Vengo de un tiempo cuando en la escuela se hacían todavía frecuentes referencias al idioma del Lacio. Sospecho que eso del estudio de las lenguas clásicas, y en particular del griego y el latín, habría sido parte del currículo escolar de nuestros padres y abuelos; por lo mismo, algo de su tangible influjo aún quedaba en nuestros preceptores y maestros. Por ello, aquellos rezagos irradiaron también su contagio a buena parte de la formación que entonces se nos impartió. No debo soslayar la inevitable influencia que el latín ejerció hasta esos mismos años, pues parte de nuestra educación todavía hacía referencia a esa lengua. No se puede olvidar tampoco que en aquellos años, previos al Concilio Vaticano II, todavía se decía misa casi exclusivamente en un latín del cual no hemos olvidado sus principales expresiones religiosas, como “Dominus vobiscum” o “ite missa est”.

 

Está ya por terminar el año. A pesar de lo sucedido, especialmente con la pandemia que nos ha acosado; y en particular con la situación sanitaria que ha generado el COVID y sus luctuosas secuelas, se me antoja oportuno considerar si este 2020 ha sido de verdad un año aterrador o apocalíptico, un “annus horribilis”, más allá de lo rescatable. Así, hemos de empezar por reconocer el tremendo impacto que ha tenido para la economía global, en especial para las actividades relacionadas con el turismo y, no se diga, para la aviación mundial. Se estima que esta última actividad va a requerir entre diez y quince años para recién volver a los niveles de 2015.

 

Lo anterior, no solo por el impacto de la recesión que ha propiciado la pandemia, sino por el golpe mortal que infligió a la confianza de la gente y a la situación comercial de las empresas de casi todo tipo de actividad. Aparte del asunto médico y sanitario, quedan -sobre todo- los efectos laborales como consecuencia de los despidos y la impronta de la desocupación e inestabilidad laboral. Pudiera decirse que casi todas las actividades han sido afectadas; o, más bien, que son escasas, quizá muy raras, las actividades o negocios que fueron favorecidos por esta terrible calamidad. La misma situación de confinamiento y de restricciones para la movilización trastornó los pronósticos y expectativas; afectó el comportamiento, los hábitos de consumo y las prioridades de la gente.

 

En la práctica, mucho de lo imprescindible dejó de serlo; y mucho de lo importante pasó a convertirse, si no en superfluo, por lo menos en prescindible o factible de ser postergado.
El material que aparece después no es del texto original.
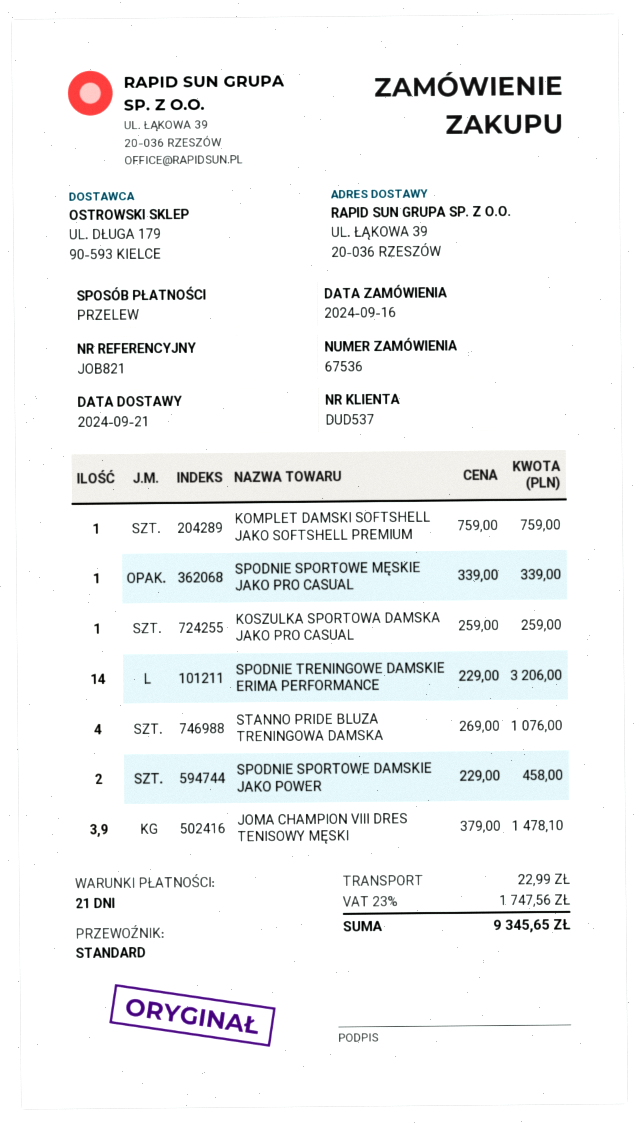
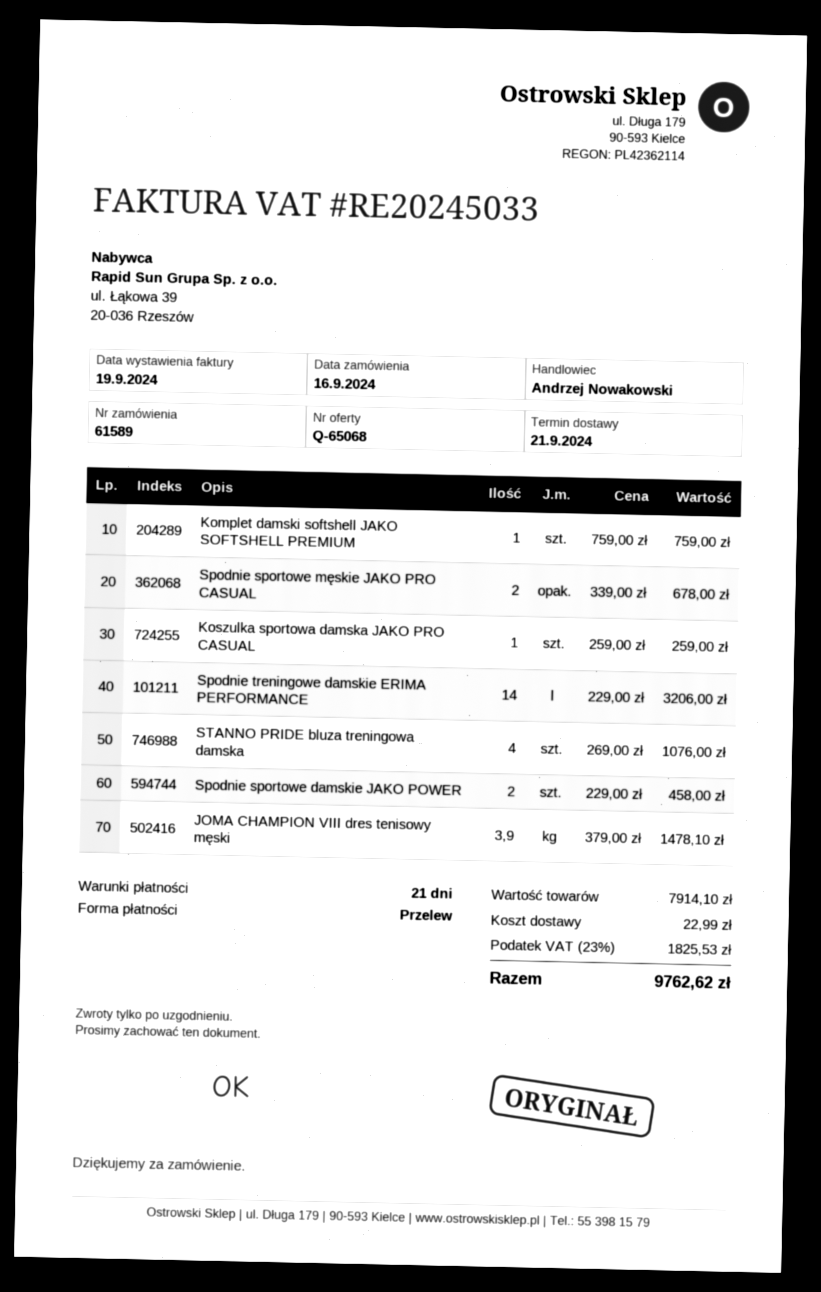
order number: 67536 -> 61589
SPODNIE SPORTOWE MĘSKIE JAKO PRO CASUAL: 1 x 339.00 = 339.00 -> 2 x 339.00 = 678.00
tax: 23% = 1747.56 -> 23% = 1825.53
total: 9345.65 -> 9762.62

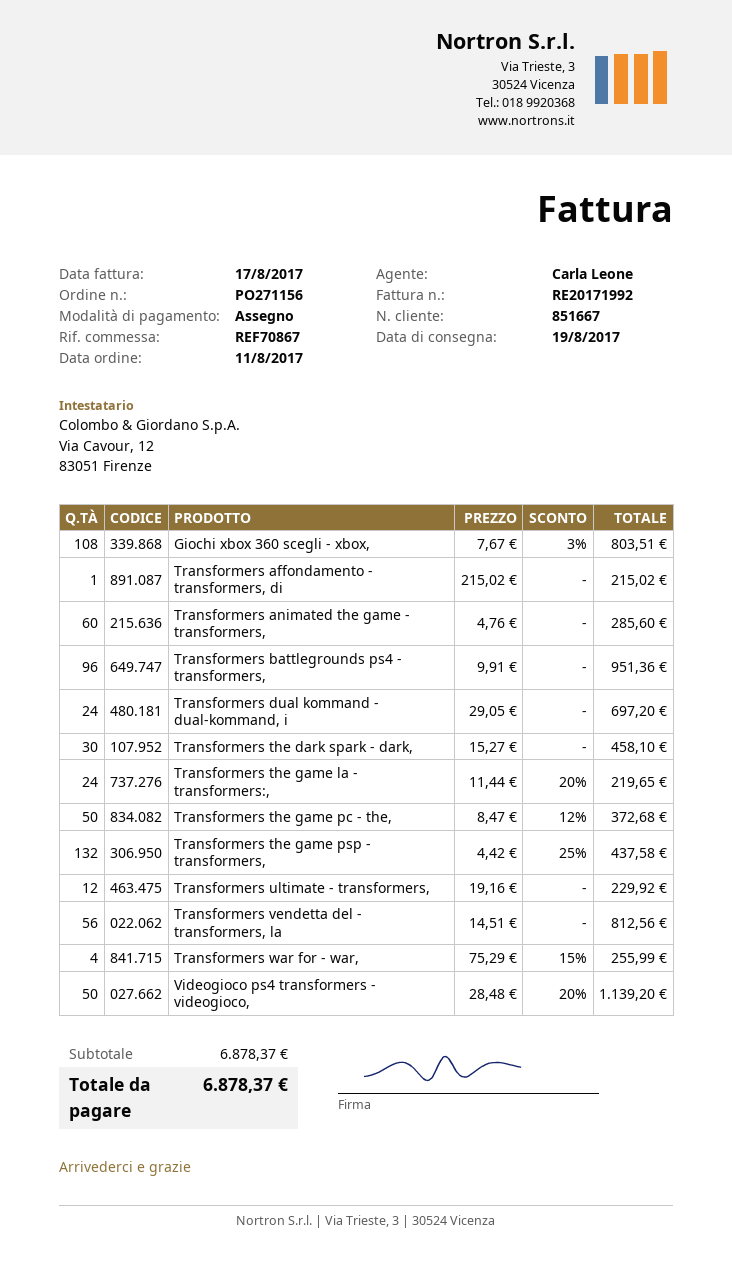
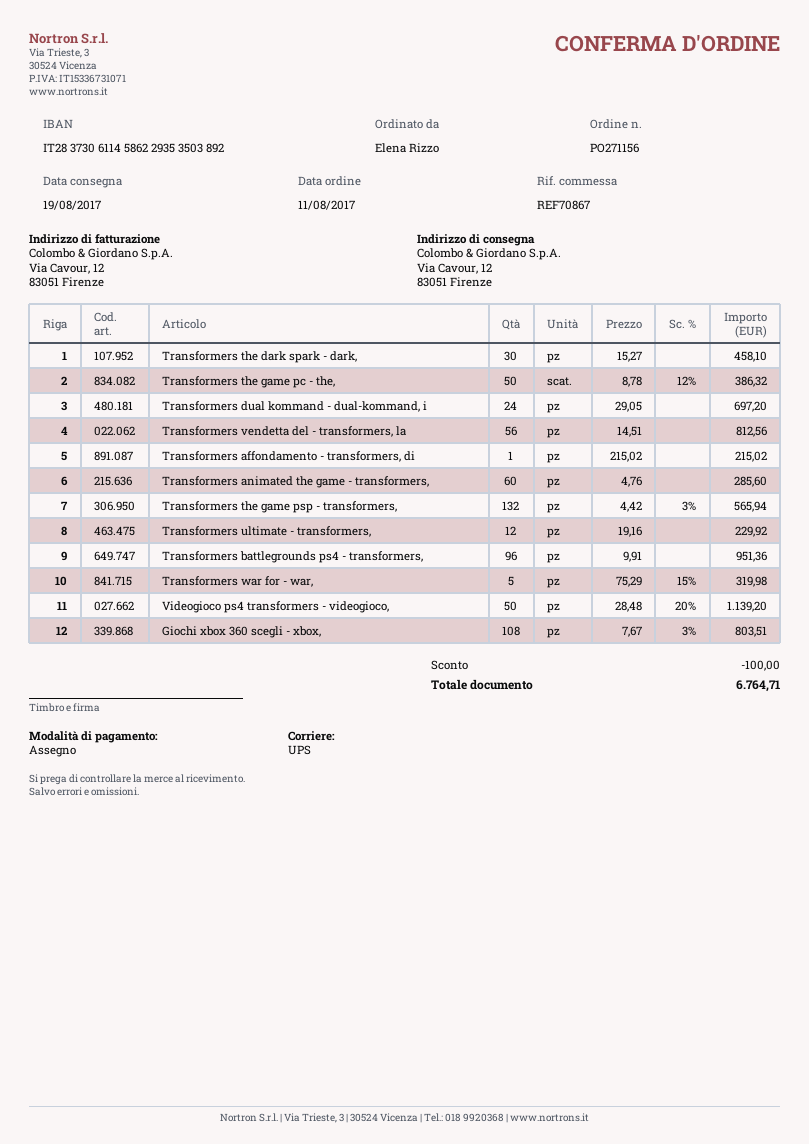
Transformers the game la - transformers:,: 24 x 11.44 - 20% = 219.65 -> none
Transformers the game pc - the,: 50 x 8.47 - 12% = 372.68 -> 50 x 8.78 - 12% = 386.32
Transformers the game psp - transformers,: 132 x 4.42 - 25% = 437.58 -> 132 x 4.42 - 3% = 565.94
Transformers war for - war,: 4 x 75.29 - 15% = 255.99 -> 5 x 75.29 - 15% = 319.98
discount: none -> 100.00
total: 6878.37 -> 6764.71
Ya visto con el lente de una más mesurada perspectiva, el año que se va ha significado una nota de advertencia, una llamada de atención. Nos ha invitado a reflexionar en qué cosas son prioritarias y verdaderamente importantes. En ese sentido, ha tenido la virtud de reconciliarnos no solo con lo permanente sino con muchos de nuestros viejos y olvidados paradigmas y, quién sabe si hasta con nuestros descuidados valores.

 

El año que termina nos ha impulsado a poner las cosas en su justa dimensión, nos ha ayudado a discriminar lo innecesario y lo superfluo. Para quienes hemos tenido la bendición y fortuna de conservar nuestra actividad, nos ha favorecido con la alternativa del ahorro y con la recuperación de un sentido de previsión, aupado por la necesidad de cuidar una reserva para lo imprevisto, la desgracia o la calamidad. Ya recuperada aquella perspectiva, y sin considerar la impronta de luto que pudo habernos dejado, este año nos ha deparado una arista que no es del todo negativa. No ha sido un “annus mirabilis” (año milagroso), pero nos ha dejado la ventura de poder reorientarnos para volver a poner las prioridades y los valores, vale decir lo realmente necesario y su contrapartida (lo prescindible), en su correspondiente y preciso lugar.